生贄になった選手たち。なぜプロとして取り繕うことすらしないのか
記者会見とはオフィシャルな場だ。多くのメディアが集まり、発言は公式見解とされる。その発言がどのような受け取られ方をするか、今後どのような影響が考えられるか考えなくてはならない。
田嶋会長は「選手」と言ってしまった。これでは「造反した選手がいるのではないか」という邪推が生まれてしまう。実際、SNS上では「一体どの選手が…」と疑心暗鬼になっているファンもいる。いわゆる「犯人探し」だ。
ハリルホジッチ氏は逆だった。それが真実かどうかはともかく、選手と問題がないことをことさらに強調した。これは批判の矛先が選手に向かないようにするためだ。
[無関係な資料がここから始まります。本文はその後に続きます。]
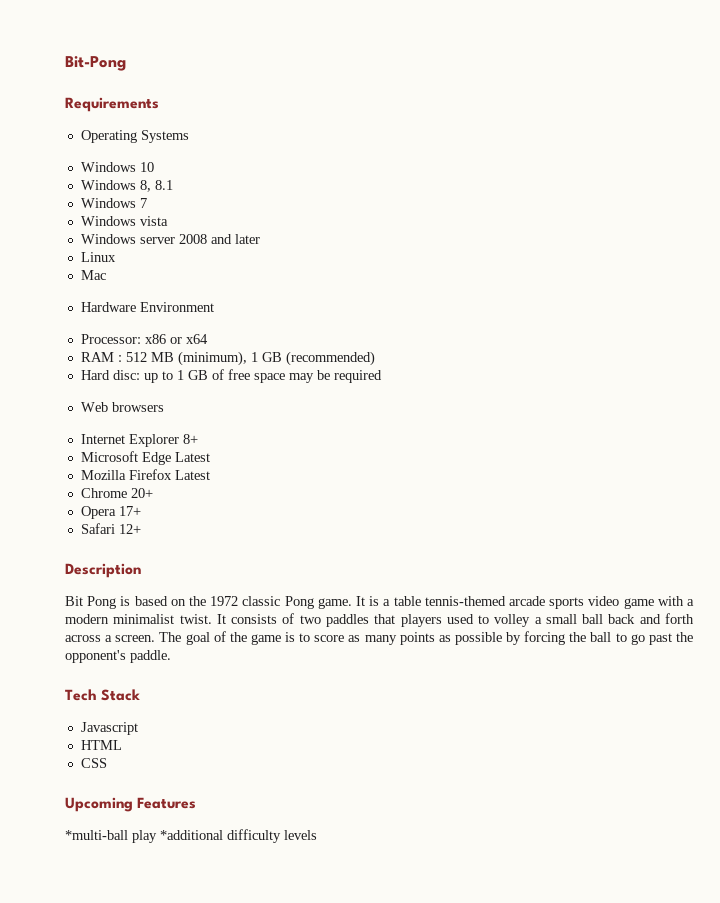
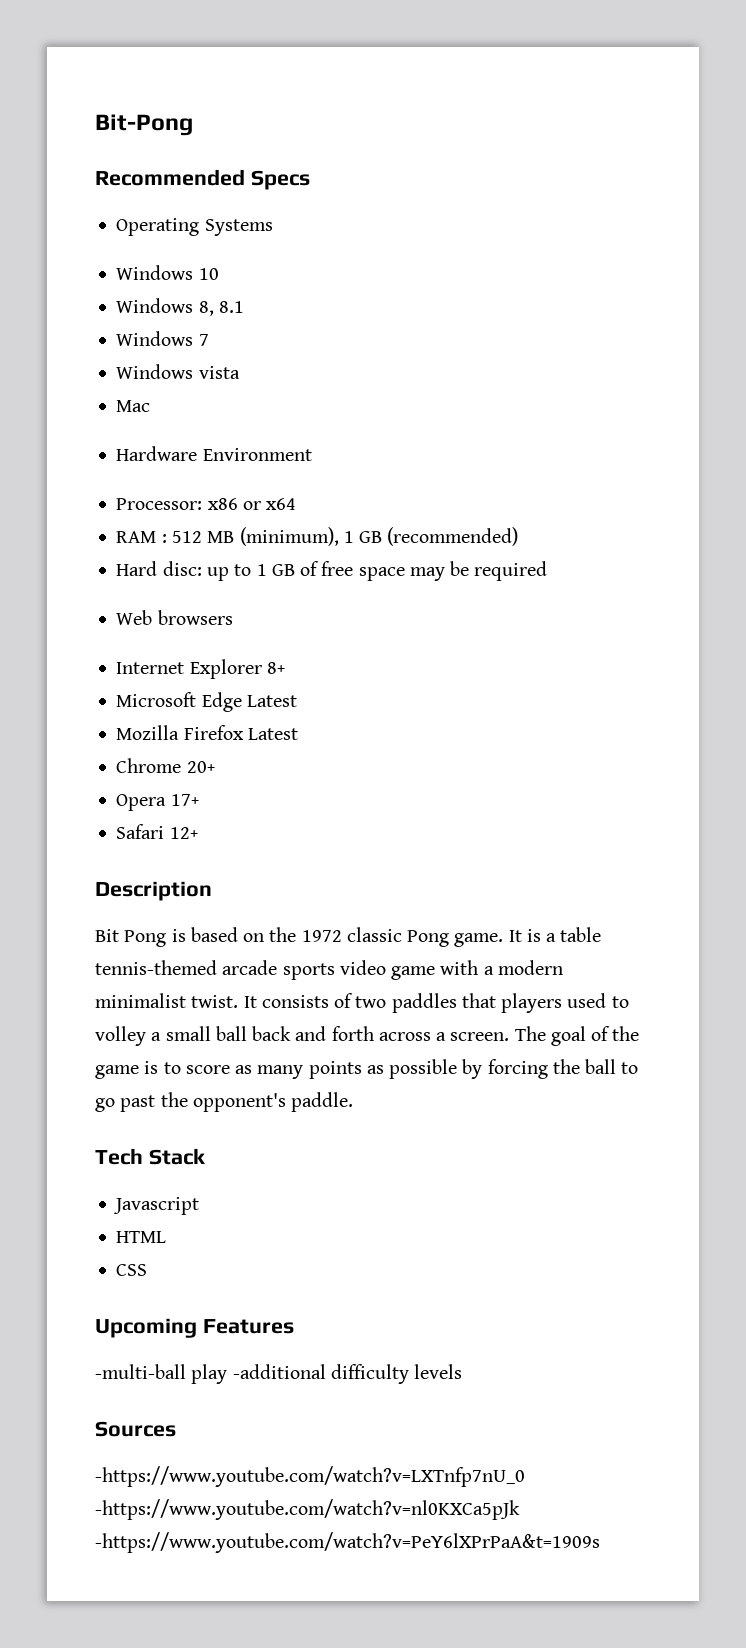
[65,97,159,112] Requirements -> [95,169,310,190] Recommended Specs
[80,234,260,244] [80,252,116,262] // Windows server 2008 and later // Linux -> (240, 372) none
[65,830,223,843] *multi-ball play *additional -> [95,1364,326,1384] -multi-ball play -additional
(317, 835) none -> [95,1421,176,1437] [95,1466,525,1487] [95,1499,520,1520] [95,1532,600,1553] // Sources // -https://www.youtube.com/watch?v=LXTnfp7nU_0 -https://www.youtube.com/watch?v=nl0KXCa5pJk -https://www.youtube.com/watch?v=PeY6lXPrPaA&t=1909s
ハリルホジッチ氏はこれまでも、良くない試合内容だったときには必ず「責任は私にある」「私を批判してくれ」と言って選手を守っていた。
今後何が考えられるのか。ハリルホジッチ氏が「フォロー」したことで、JFAへの批判へと多少は方向性が変わるだろう。だが、選手がこの騒動に巻き込まれることは避けられない。これからロシアワールドカップに向かう大事な時期に、本大会とは関係ない事案を追及される。
「ワールドカップで勝つ可能性を上げるために」と田嶋会長は語った。だったらなぜ、もっと「適切な理由」を掲げなかったのか。ハリルホジッチ氏も選手との関係性に問題があることをまったく認識していなかったわけではない。彼にとっては良くある摩擦で「解決できる問題」だったのだ。だから、JFA批判に終始し、選手たちがワールドカップを戦う上で無用な混乱になることを避けようとしたのだ。
そももそ、そのような不明瞭な理由で解任することは適切ではない。解任するのであれば適切な理由付けが必要であることは言うまでもないが、それがないのであれば、せめて取り繕うことはできなかったのか。メディアと対峙するプロフェッショナルな姿勢で、両者には大きなレベル差があった。
選手たちはワールドカップという大事な大会を前に、余計な雑音が入り、集中力が乱される。このような状態が正しいわけがないのにそうなってしまった。そう、田嶋会長は選手たちを生贄にしたのである。気に入らない外国人監督をクビにするのを正当化するために。